§ **Problem description**: Reproduce exactly, from the data that follows, the line with "height: 45px ->", the line with "gap: 6px ->", and every line that lies between them.

§ **Study material**:
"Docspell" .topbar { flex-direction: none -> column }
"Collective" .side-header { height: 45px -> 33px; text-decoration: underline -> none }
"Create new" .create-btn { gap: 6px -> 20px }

--

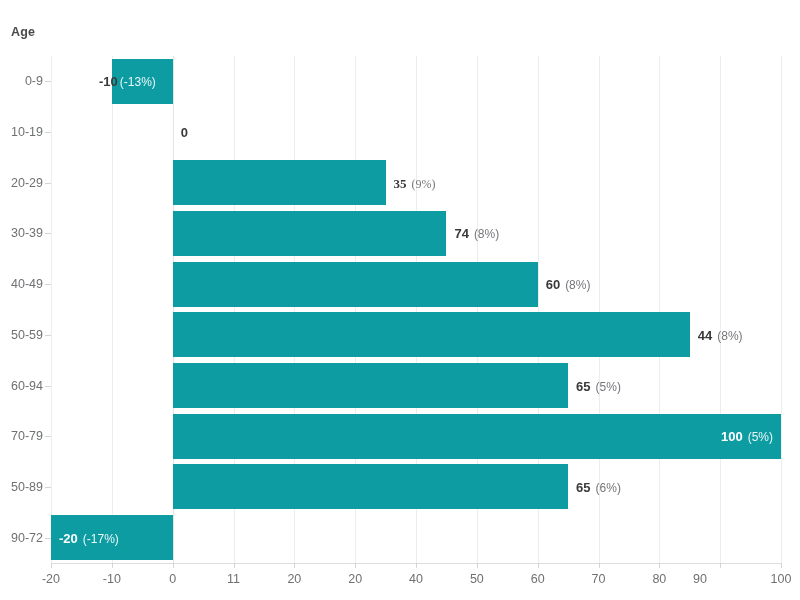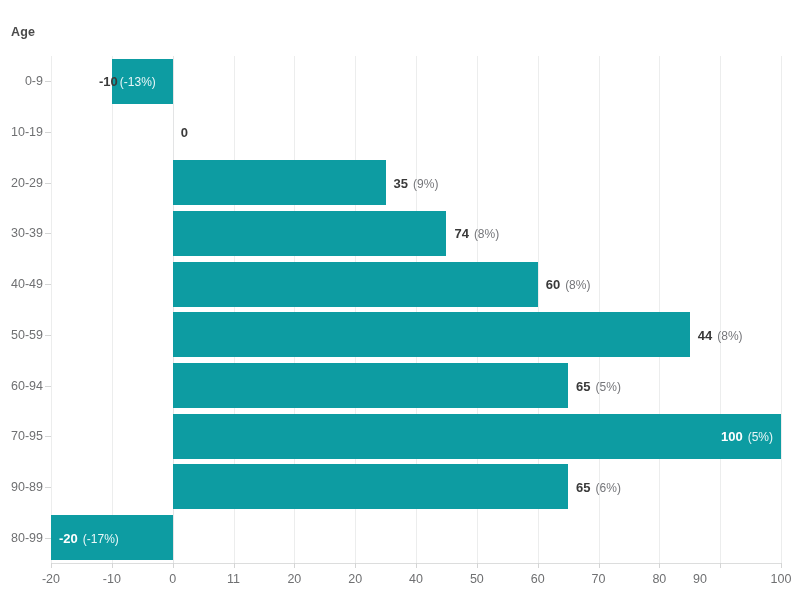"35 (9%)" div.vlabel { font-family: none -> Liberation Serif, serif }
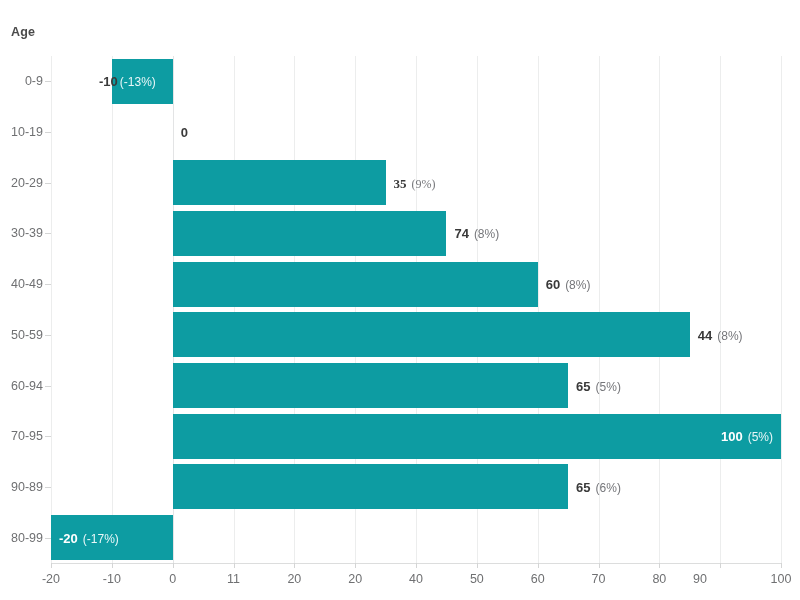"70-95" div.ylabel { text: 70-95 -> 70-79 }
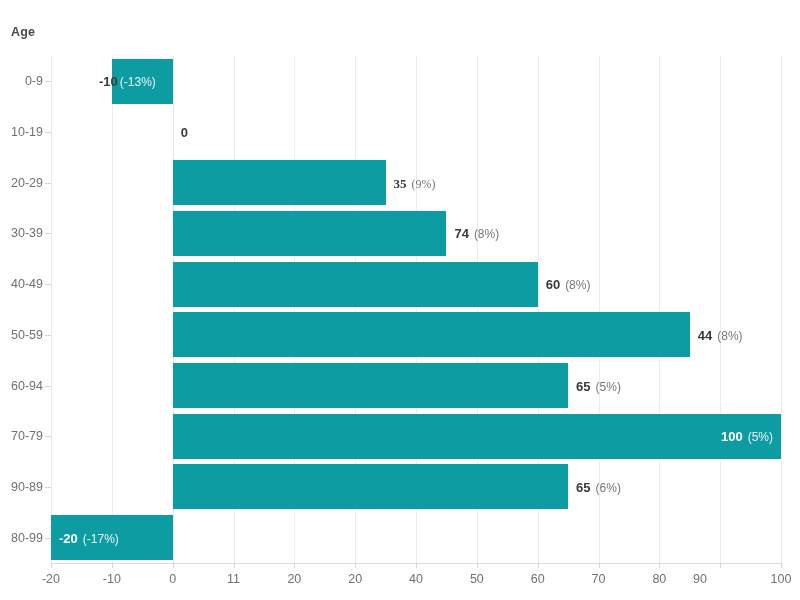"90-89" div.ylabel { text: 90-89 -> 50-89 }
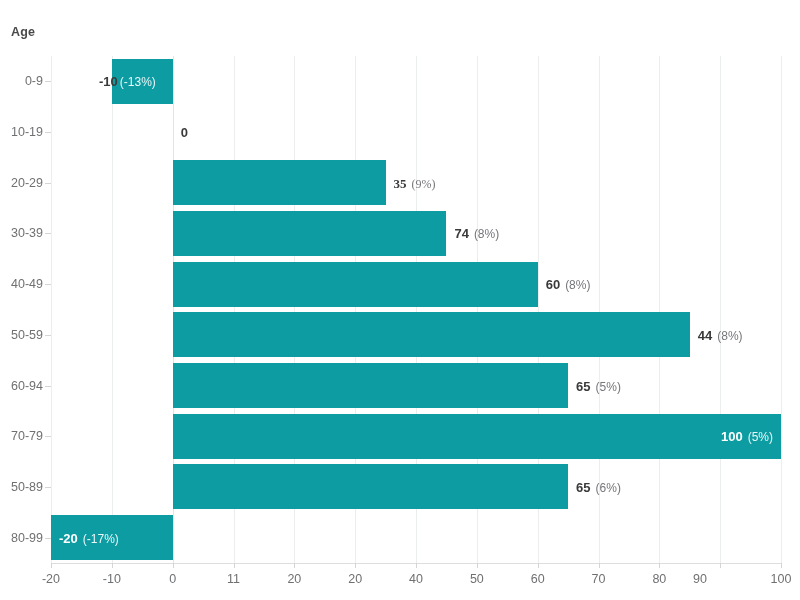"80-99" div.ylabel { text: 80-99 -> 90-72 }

§ **Task output**:
"Collective" .side-header { height: 45px -> 33px; text-decoration: underline -> none }
"Create new" .create-btn { gap: 6px -> 20px }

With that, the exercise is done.